Utilizing Micro-Mechanisms to Extend Fatigue Life in High Temperature Shape Memory Alloys

Shape memory alloys (SMAs) are multifunctional materials with thermoelastic phase transformation behavior capable of recovering the designed geometry after deformation. These alloys can undergo a solid-to-solid phase transformation in response to external stimuli, such as pressure or temperature, to accommodate or alleviate strain. Such a response can be utilized to design solid-state actuators by converting thermal energy into mechanical energy. Interest in these unique alloys is expanding to conserve energy and reduce weight and mechanical complexity in various engineering fields such as the medical, aerospace, automotive, and refrigeration industries.
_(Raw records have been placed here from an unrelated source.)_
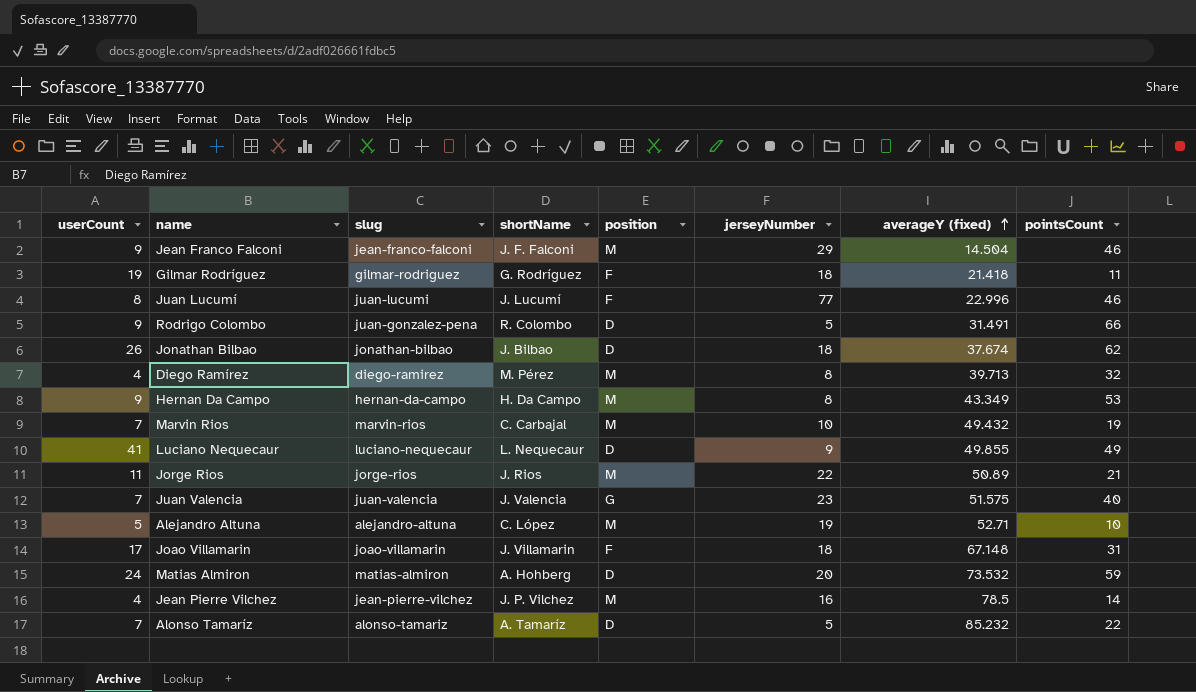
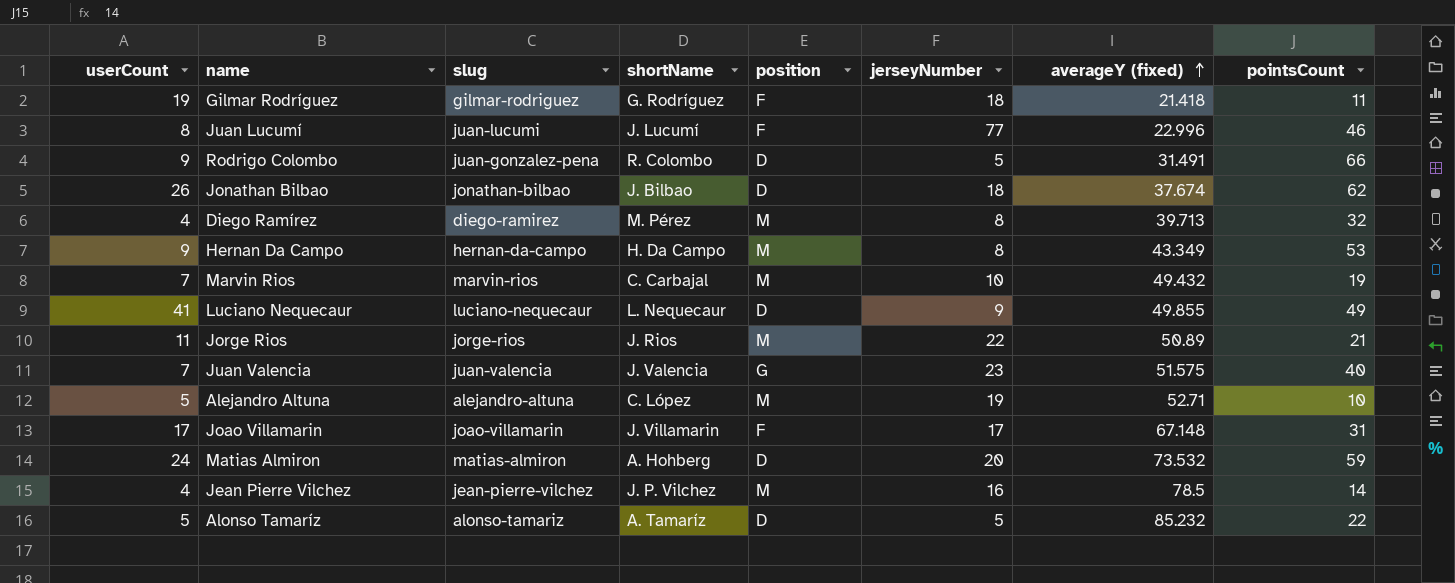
row Jean Franco Falconi: 9 | jean-franco-falconi | J. F. Falconi | M | 29 | 14.504 | 46 -> none
Joao Villamarin | jerseyNumber: 18 -> 17
Alonso Tamaríz | userCount: 7 -> 5

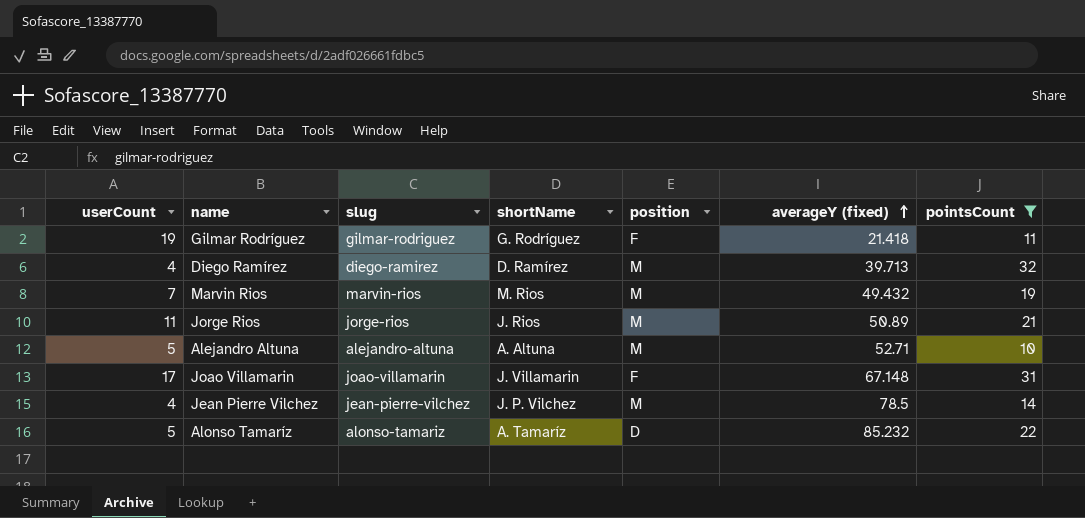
filter: none -> pointsCount <= 32
column jerseyNumber | position: 6 -> none
Diego Ramírez | shortName: M. Pérez -> D. Ramírez
Marvin Rios | shortName: C. Carbajal -> M. Rios
Alejandro Altuna | shortName: C. López -> A. Altuna

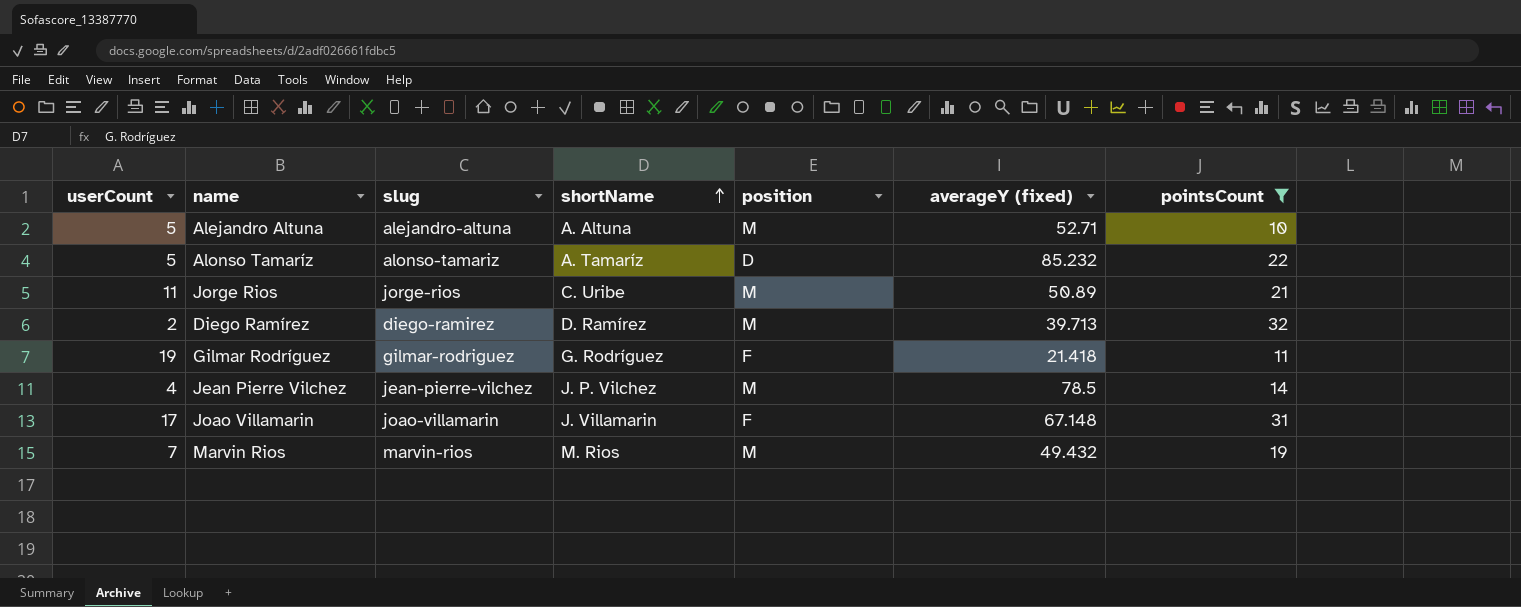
row order: averageY (fixed) ascending -> shortName ascending
Jorge Rios | shortName: J. Rios -> C. Uribe
Diego Ramírez | userCount: 4 -> 2

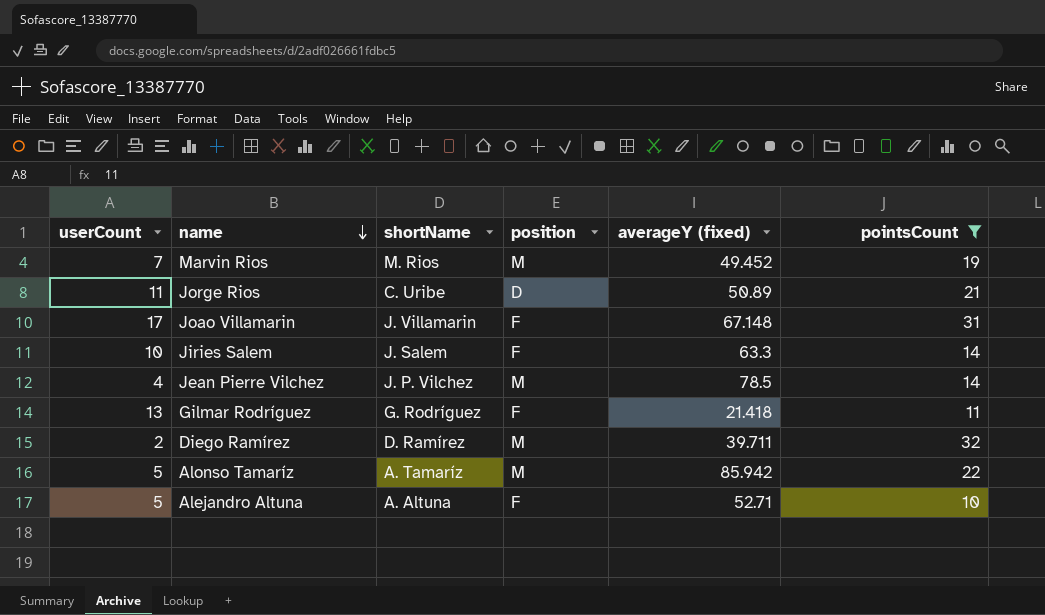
row order: shortName ascending -> name descending
column slug | position: 3 -> none
Marvin Rios | averageY (fixed): 49.432 -> 49.452
Jorge Rios | position: M -> D
row Jiries Salem: none -> 10 | J. Salem | F | 63.3 | 14
Gilmar Rodríguez | userCount: 19 -> 13
Diego Ramírez | averageY (fixed): 39.713 -> 39.711
Alonso Tamaríz | position: D -> M
Alonso Tamaríz | averageY (fixed): 85.232 -> 85.942
Alejandro Altuna | position: M -> F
Aerospace and energy applications need high temperature operating SMAs due to the commercially available binary NiTi SMAs having a limited maximum austenite start temperature of 115 °C, thus encouraging research towards high temperature SMAs (HTSMAs). The challenge with designing HTSMAs is maintaining the functional and actuation response throughout the service life of high cycle fatigue SMA components in aerospace applications. Actuation cycles consequently lead to transformation-induced plasticity (TRIP) and microcracking, effectively evolving after every thermal cycle. The primary focus of this dissertation is linking macroscopic damage evaluation to microscopic mechanisms to improve the thermomechanical response and actuation fatigue. This was achieved by examining a variety of NiTiHf compositions using in situ synchrotron radiation X-ray diffraction, microscopy, tomography, and novel processing techniques after evaluating the fatigue response. Through this research, several paths to improving actuation response and fatigue life are revealed by utilizing temperature to control damage mechanisms and resist functional and structural fatigue through processing and microstructure.